Creating a school-violence hotline. Pumping more money into prevention programs. Even arming teachers.

The national spate of school shootings — and the outcry by thousands of students in their wake — has spurred a flurry of school-safety legislation in Pennsylvania's Capitol. Over a half-dozen bills have been introduced in the last year alone.

It is unclear how many bills will ultimately be signed into law. The legislature is gearing up for budget talks this month and election battles this fall. It also seems unlikely that the Republican-controlled legislature would sanction stricter gun-control provisions.

"Remember, this is, in many respects, the most conservative legislature in modern Pennsylvania history," said G. Terry Madonna, a political analyst and pollster at Franklin and Marshall College.

But on Wednesday, the state Senate approved a measure that would establish an anonymous reporting system for potential threats, modeled after the Safe2Tell hotline that was created after the Columbine High School massacre of 1999.

And the House could soon vote on a bill to require school districts to conduct security drills. In that measure, a one-word change from "may" to "shall" would make the drills mandatory. It passed a House committee unanimously this week.

There are also several bills that would boost funding for the state's Safe Schools Initiative, which allows districts to apply for grants for anti-violence programs, such as counseling services or conflict resolution.

A bill by Sen. Thomas J. McGarrigle (R., Delaware), for instance, would increase funding for the Safe Schools Initiative from $8.5 million to $50 million; another measure, pushed by Rep. William C. Kortz (D., Allegheny), proposes increasing the personal income tax from 3.07 percent to 3.077 percent, to raise about $30 million for safe schools.

But the measure that has received perhaps the most attention is one sponsored by Sen. Don White, a Republican from Indiana County. His bill would allow school districts to decide whether school employees who receive training should be permitted to carry guns on school property. It has drawn both fierce support and rabid opposition.

Gov. Wolf, a Democrat, opposes arming school workers. The governor has formed a safe schools task force of administrators, teachers, students, mental-health professionals, and first responders to make recommendations.

The Washington Post, which has tracked school shootings dating to the mass shooting at Columbine, reported that at least 141 children, educators, and other people have been killed and 287 have been injured in school shootings or assaults.

In all, more than 215,000 people have been exposed to gun violence at the 217 schools that were targets of school shootings since Columbine. That includes five girls who were killed and five others wounded when a man opened fire at an Amish school house in Lancaster County in 2006.

February's shooting at a high school in Parkland, Fla., reignited national debate over gun control and inspired a student-led #NeverAgain movement to end school shootings. Legislators across the country have taken notice.

In Pennsylvania last week, with educators and law enforcement at their side and elementary-school children walking the marble floors for a tour, Sen. Mike Regan (R., Cumberland) and U.S. Rep. Lou Barletta, a Republican from Hazleton, held a news conference on the state and federal efforts on the matter.
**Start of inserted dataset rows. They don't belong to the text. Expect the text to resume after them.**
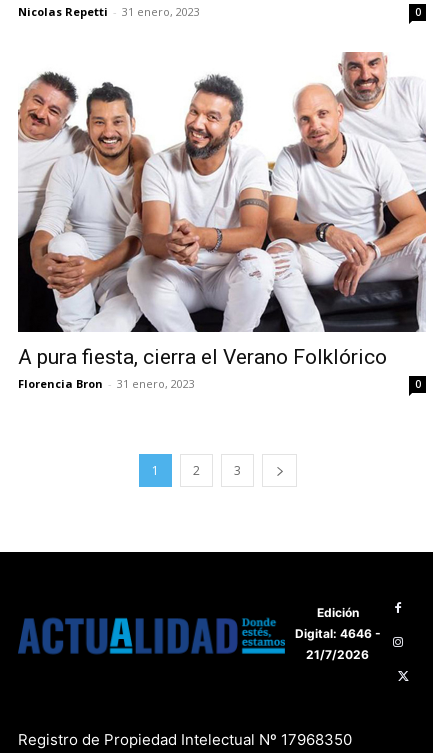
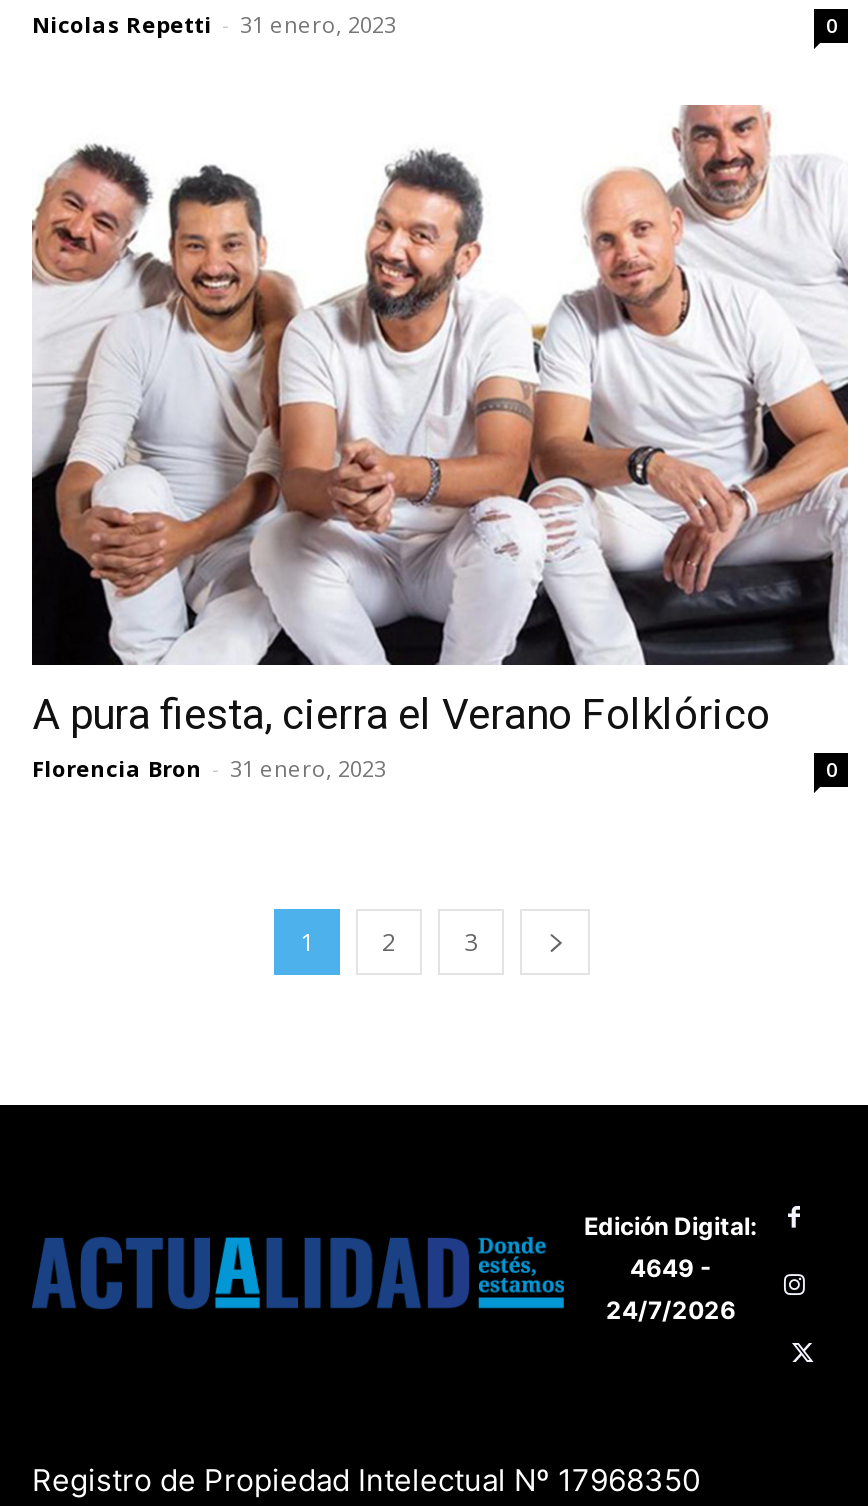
- Edición
- Digital: 4646 -
- 21/7/2026
+ Edición Digital:
+ 4649 -
+ 24/7/2026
With a graphic displaying how much money Congress spends to protect itself, Barletta, who is running for the U.S. Senate, called on Congress to act immediately to protect children and teachers.

Congress spends $426.5 million on its own protection, a $33.2 million increase from fiscal year 2017, according to the graphic. Barletta asked for support for his Protecting Our Kids Act, which would require the Departments of Education and Homeland Security to create guidelines for school security.

Regan said he favored a measure, now in a state Senate committee, that would allow government agencies to have "closed-door sessions" on matters of security and emergency preparedness.

However, school safety advocates and others say improving school safety extends beyond funding bills.

"Gun violence is obviously one component of it," said Sarah Galbally, Wolf's policy secretary. "I think there are other aspects that lead to gun violence, like lack of mental health-care coverage in communities and accessibility to that mental health-care coverage."

Galbally said that through Wolf's task force, the administration continues to hear about the need for mental health support.

"A lot of communities feel as though these services are not connected to schools, and they are hard to find and to navigate," she said. "Where can we, as a state — either through funding for mental-health care or through creating better connections through school districts and health-care communities — bridge that divide?"

Andrew Barnes, a deputy policy secretary in the Wolf administration, noted the challenge of creating community involvement before a crisis occurs. To overcome this, he said, he envisions community counselors and activists willing and able to recognize a call for help.

And though Pennsylvania is a strong gun-rights state, Galbally said there is a need to deeply examine laws to keep guns out of the hands of individuals who shouldn't have them while protecting individual rights.

After last week's news conference in the Capitol, Fred S. Withum, the superintendent of the Cumberland Valley School District near Harrisburg, suggested a multi-prong approach with mental health services for students and adults, tightened security, and educational programs as well as removing guns from those who shouldn't have them and doing so quickly.

"I would echo the words of the kids that we're hearing across the country," Withum said. "We're not exactly sure what the answer is, but you have to do something. These are some of the issues that people are divided over; we have to find the middle ground, and we have to take action."